• _WHAT YOU SHOULD DO_:
For each record that follows, give it back exactly, with no pictures included.
PROVIDED DATA: Begin
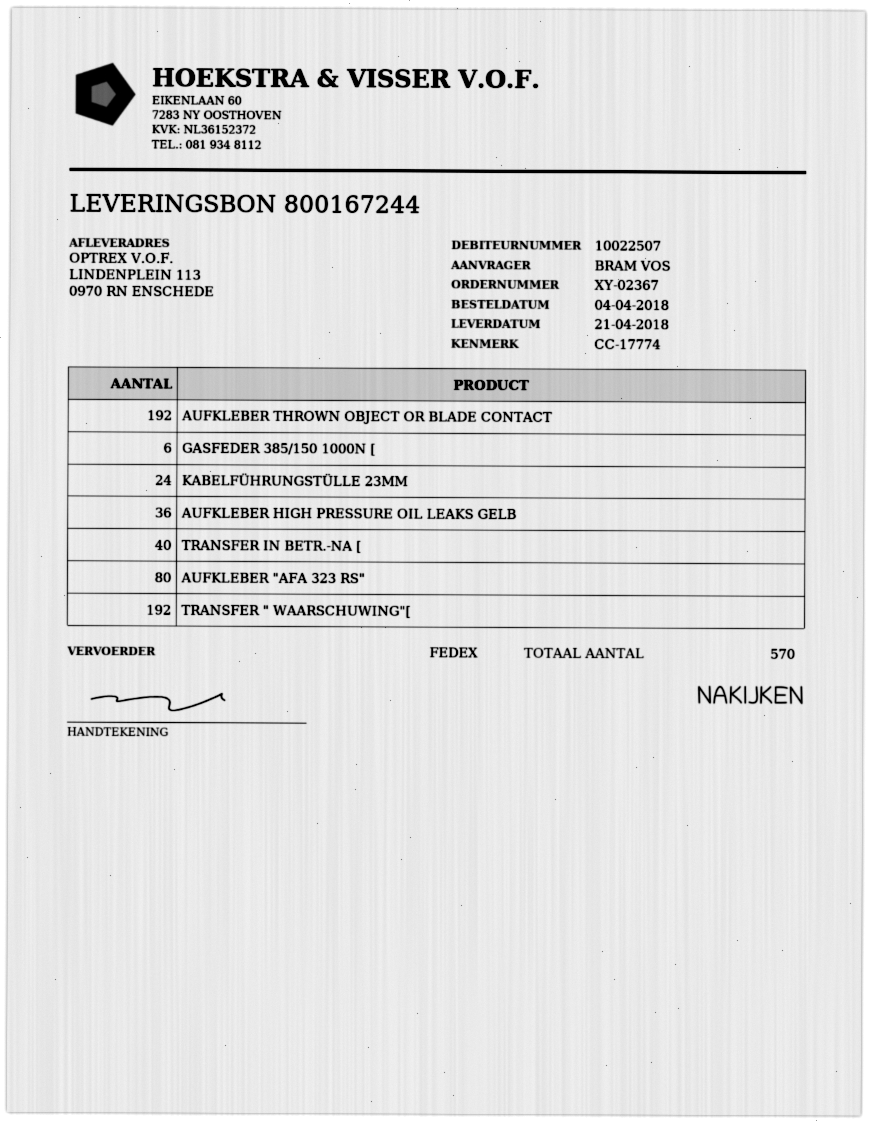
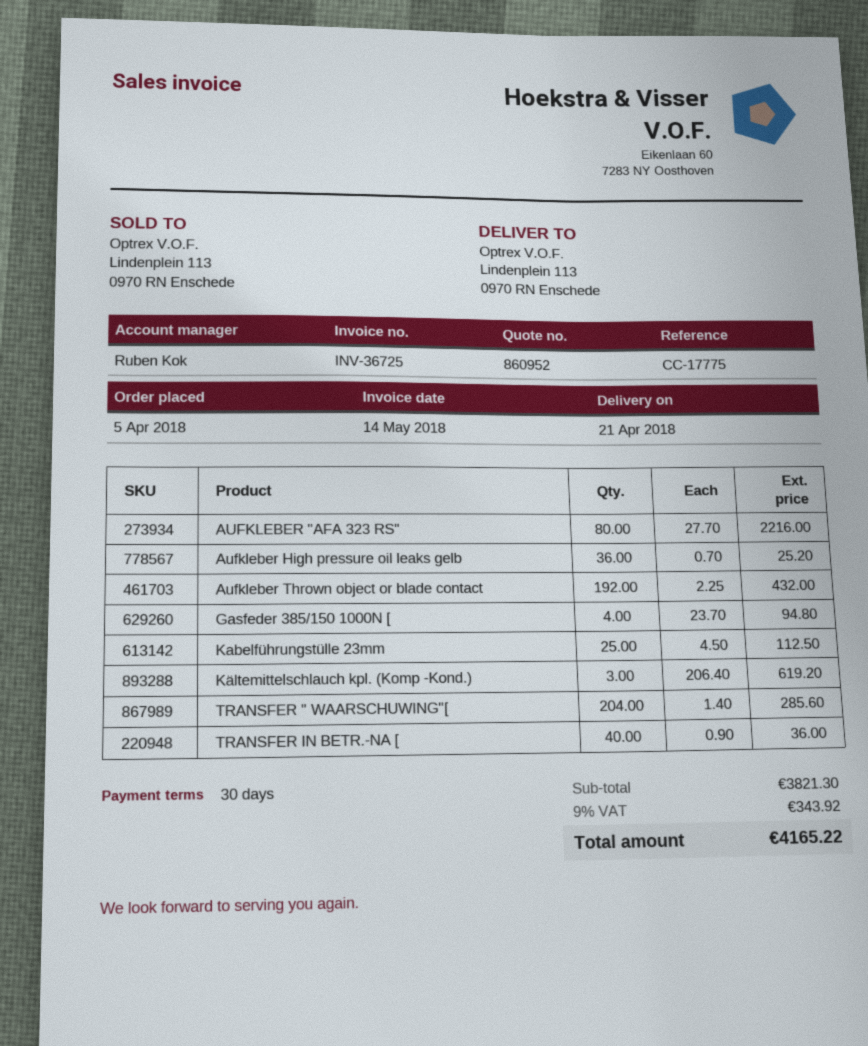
order date: 2018-04-04 -> 2018-04-05
reference: CC-17774 -> CC-17775
GASFEDER 385/150 1000N [: 6 -> 4
KABELFÜHRUNGSTÜLLE 23MM: 24 -> 25
TRANSFER " WAARSCHUWING"[: 192 -> 204
Kältemittelschlauch kpl. (Komp -Kond.): none -> 3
PROVIDED DATA: End
• _ANSWER TO THIS TASK_:
order date: 2018-04-04 -> 2018-04-05
reference: CC-17774 -> CC-17775
GASFEDER 385/150 1000N [: 6 -> 4
KABELFÜHRUNGSTÜLLE 23MM: 24 -> 25
TRANSFER " WAARSCHUWING"[: 192 -> 204
Kältemittelschlauch kpl. (Komp -Kond.): none -> 3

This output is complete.